PROBLEM REQUIREMENTS:
Let the line containing "DICEMAN - POWER OF NOW - GREY" serve as the first line of the answer and the final line of the entries as its last, with every line between copied exactly.

Structured diff data:
#####

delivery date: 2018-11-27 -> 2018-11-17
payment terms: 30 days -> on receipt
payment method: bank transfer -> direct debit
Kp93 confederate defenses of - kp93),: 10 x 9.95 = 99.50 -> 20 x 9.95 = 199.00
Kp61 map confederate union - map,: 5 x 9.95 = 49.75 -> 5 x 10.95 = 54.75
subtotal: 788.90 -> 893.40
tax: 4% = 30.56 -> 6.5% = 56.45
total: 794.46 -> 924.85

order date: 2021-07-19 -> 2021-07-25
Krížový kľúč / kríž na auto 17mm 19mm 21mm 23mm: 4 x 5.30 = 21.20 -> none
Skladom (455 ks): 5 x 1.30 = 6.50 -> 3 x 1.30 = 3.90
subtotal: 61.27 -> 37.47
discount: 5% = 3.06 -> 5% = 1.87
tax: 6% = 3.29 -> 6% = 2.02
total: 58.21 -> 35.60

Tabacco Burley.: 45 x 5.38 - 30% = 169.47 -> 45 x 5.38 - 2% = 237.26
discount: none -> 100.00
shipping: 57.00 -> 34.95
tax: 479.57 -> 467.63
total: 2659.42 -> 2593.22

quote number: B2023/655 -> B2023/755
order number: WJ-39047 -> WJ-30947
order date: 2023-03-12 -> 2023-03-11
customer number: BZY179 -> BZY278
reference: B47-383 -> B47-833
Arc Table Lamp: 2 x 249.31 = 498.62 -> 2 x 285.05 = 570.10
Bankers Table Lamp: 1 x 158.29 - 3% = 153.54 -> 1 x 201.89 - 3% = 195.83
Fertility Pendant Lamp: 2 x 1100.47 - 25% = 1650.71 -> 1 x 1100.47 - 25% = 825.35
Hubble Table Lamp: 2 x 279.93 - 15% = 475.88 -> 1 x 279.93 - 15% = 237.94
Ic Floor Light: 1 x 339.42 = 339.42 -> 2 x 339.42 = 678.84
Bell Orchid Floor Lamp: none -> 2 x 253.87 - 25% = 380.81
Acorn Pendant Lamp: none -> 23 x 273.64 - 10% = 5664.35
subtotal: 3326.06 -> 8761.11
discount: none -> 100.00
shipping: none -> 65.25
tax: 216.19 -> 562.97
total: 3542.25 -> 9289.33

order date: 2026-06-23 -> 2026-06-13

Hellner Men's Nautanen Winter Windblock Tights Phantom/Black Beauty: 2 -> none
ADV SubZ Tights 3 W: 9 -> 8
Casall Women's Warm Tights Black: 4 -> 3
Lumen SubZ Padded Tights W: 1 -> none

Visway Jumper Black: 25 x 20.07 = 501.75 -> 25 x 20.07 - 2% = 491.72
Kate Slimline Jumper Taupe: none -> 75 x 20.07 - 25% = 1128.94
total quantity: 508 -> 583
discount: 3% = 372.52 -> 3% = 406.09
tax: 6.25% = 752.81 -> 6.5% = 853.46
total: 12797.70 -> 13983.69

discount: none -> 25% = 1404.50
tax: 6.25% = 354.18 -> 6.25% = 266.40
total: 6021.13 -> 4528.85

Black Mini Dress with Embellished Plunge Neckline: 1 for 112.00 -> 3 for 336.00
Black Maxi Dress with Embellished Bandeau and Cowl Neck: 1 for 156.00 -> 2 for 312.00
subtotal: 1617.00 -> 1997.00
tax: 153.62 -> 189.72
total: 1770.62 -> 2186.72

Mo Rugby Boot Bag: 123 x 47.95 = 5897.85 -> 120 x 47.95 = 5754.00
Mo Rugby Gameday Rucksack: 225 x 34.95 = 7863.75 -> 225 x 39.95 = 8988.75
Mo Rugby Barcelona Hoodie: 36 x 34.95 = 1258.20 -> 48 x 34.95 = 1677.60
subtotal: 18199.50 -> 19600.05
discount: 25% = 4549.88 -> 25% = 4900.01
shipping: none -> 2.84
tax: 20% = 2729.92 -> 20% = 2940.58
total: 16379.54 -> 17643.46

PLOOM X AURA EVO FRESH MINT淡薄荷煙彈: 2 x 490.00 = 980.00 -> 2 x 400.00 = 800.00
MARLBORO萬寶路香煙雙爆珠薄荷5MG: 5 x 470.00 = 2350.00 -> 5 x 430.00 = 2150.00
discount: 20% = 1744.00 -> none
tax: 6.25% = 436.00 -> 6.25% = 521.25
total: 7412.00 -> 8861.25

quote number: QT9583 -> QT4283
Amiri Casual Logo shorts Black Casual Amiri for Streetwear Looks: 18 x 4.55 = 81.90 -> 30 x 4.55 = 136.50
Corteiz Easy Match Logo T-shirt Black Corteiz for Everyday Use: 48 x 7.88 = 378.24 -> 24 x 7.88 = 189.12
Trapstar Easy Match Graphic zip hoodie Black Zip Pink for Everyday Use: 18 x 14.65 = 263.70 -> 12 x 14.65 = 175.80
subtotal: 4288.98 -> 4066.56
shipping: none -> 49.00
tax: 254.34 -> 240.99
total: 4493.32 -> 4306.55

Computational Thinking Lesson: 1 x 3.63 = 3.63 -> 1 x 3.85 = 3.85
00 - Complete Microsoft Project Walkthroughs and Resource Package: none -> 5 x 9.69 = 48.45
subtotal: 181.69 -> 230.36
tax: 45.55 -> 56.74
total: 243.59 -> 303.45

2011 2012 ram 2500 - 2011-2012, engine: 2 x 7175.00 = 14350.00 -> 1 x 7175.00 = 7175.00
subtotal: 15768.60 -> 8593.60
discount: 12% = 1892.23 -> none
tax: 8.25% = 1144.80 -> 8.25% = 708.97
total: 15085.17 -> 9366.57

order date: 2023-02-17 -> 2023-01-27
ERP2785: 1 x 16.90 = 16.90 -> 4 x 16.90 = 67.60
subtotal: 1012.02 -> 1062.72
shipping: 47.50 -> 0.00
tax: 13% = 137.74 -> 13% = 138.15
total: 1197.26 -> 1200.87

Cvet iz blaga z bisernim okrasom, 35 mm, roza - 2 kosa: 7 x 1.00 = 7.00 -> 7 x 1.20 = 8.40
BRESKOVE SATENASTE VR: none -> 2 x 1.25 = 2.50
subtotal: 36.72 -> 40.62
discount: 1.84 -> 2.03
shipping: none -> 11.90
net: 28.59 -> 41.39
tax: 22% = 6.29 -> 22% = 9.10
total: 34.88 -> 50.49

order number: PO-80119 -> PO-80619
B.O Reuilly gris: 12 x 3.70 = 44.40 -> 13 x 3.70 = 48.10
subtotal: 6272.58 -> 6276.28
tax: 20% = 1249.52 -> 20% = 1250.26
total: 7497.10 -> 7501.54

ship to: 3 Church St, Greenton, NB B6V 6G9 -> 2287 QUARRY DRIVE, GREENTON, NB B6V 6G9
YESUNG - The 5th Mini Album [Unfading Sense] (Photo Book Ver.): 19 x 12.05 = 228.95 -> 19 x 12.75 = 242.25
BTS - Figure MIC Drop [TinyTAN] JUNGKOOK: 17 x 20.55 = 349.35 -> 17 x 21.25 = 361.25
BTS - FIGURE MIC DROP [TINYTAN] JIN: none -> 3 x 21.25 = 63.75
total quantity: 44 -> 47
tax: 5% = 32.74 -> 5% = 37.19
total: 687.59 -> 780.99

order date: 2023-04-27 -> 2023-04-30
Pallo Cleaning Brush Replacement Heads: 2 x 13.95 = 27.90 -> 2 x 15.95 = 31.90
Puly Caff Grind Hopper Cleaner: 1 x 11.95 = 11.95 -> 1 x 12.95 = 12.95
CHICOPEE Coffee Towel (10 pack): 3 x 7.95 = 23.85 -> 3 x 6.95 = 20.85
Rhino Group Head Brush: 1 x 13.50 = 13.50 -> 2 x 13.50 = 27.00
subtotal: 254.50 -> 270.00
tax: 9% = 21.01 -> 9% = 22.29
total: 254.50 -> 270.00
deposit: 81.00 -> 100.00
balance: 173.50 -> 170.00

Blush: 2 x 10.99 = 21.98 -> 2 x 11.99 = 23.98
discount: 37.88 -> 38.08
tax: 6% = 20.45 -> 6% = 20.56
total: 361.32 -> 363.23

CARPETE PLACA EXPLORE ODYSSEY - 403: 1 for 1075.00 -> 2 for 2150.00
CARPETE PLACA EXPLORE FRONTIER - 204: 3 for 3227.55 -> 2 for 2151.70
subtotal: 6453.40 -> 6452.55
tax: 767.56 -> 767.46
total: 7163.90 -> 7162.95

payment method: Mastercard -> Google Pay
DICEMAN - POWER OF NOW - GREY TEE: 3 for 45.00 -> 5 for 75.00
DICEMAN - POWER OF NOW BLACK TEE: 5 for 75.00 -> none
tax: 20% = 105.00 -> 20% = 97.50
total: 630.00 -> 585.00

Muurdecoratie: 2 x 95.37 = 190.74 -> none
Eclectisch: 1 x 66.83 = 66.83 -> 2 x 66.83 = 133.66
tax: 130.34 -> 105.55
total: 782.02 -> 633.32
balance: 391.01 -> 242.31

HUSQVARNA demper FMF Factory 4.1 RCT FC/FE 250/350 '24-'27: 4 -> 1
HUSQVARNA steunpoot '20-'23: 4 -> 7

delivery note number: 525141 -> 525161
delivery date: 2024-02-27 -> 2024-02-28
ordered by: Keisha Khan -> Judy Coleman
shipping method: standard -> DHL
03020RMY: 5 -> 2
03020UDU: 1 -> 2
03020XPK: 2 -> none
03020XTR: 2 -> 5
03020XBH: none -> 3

#####

REPLY:
DICEMAN - POWER OF NOW - GREY TEE: 3 for 45.00 -> 5 for 75.00
DICEMAN - POWER OF NOW BLACK TEE: 5 for 75.00 -> none
tax: 20% = 105.00 -> 20% = 97.50
total: 630.00 -> 585.00

Muurdecoratie: 2 x 95.37 = 190.74 -> none
Eclectisch: 1 x 66.83 = 66.83 -> 2 x 66.83 = 133.66
tax: 130.34 -> 105.55
total: 782.02 -> 633.32
balance: 391.01 -> 242.31

HUSQVARNA demper FMF Factory 4.1 RCT FC/FE 250/350 '24-'27: 4 -> 1
HUSQVARNA steunpoot '20-'23: 4 -> 7

delivery note number: 525141 -> 525161
delivery date: 2024-02-27 -> 2024-02-28
ordered by: Keisha Khan -> Judy Coleman
shipping method: standard -> DHL
03020RMY: 5 -> 2
03020UDU: 1 -> 2
03020XPK: 2 -> none
03020XTR: 2 -> 5
03020XBH: none -> 3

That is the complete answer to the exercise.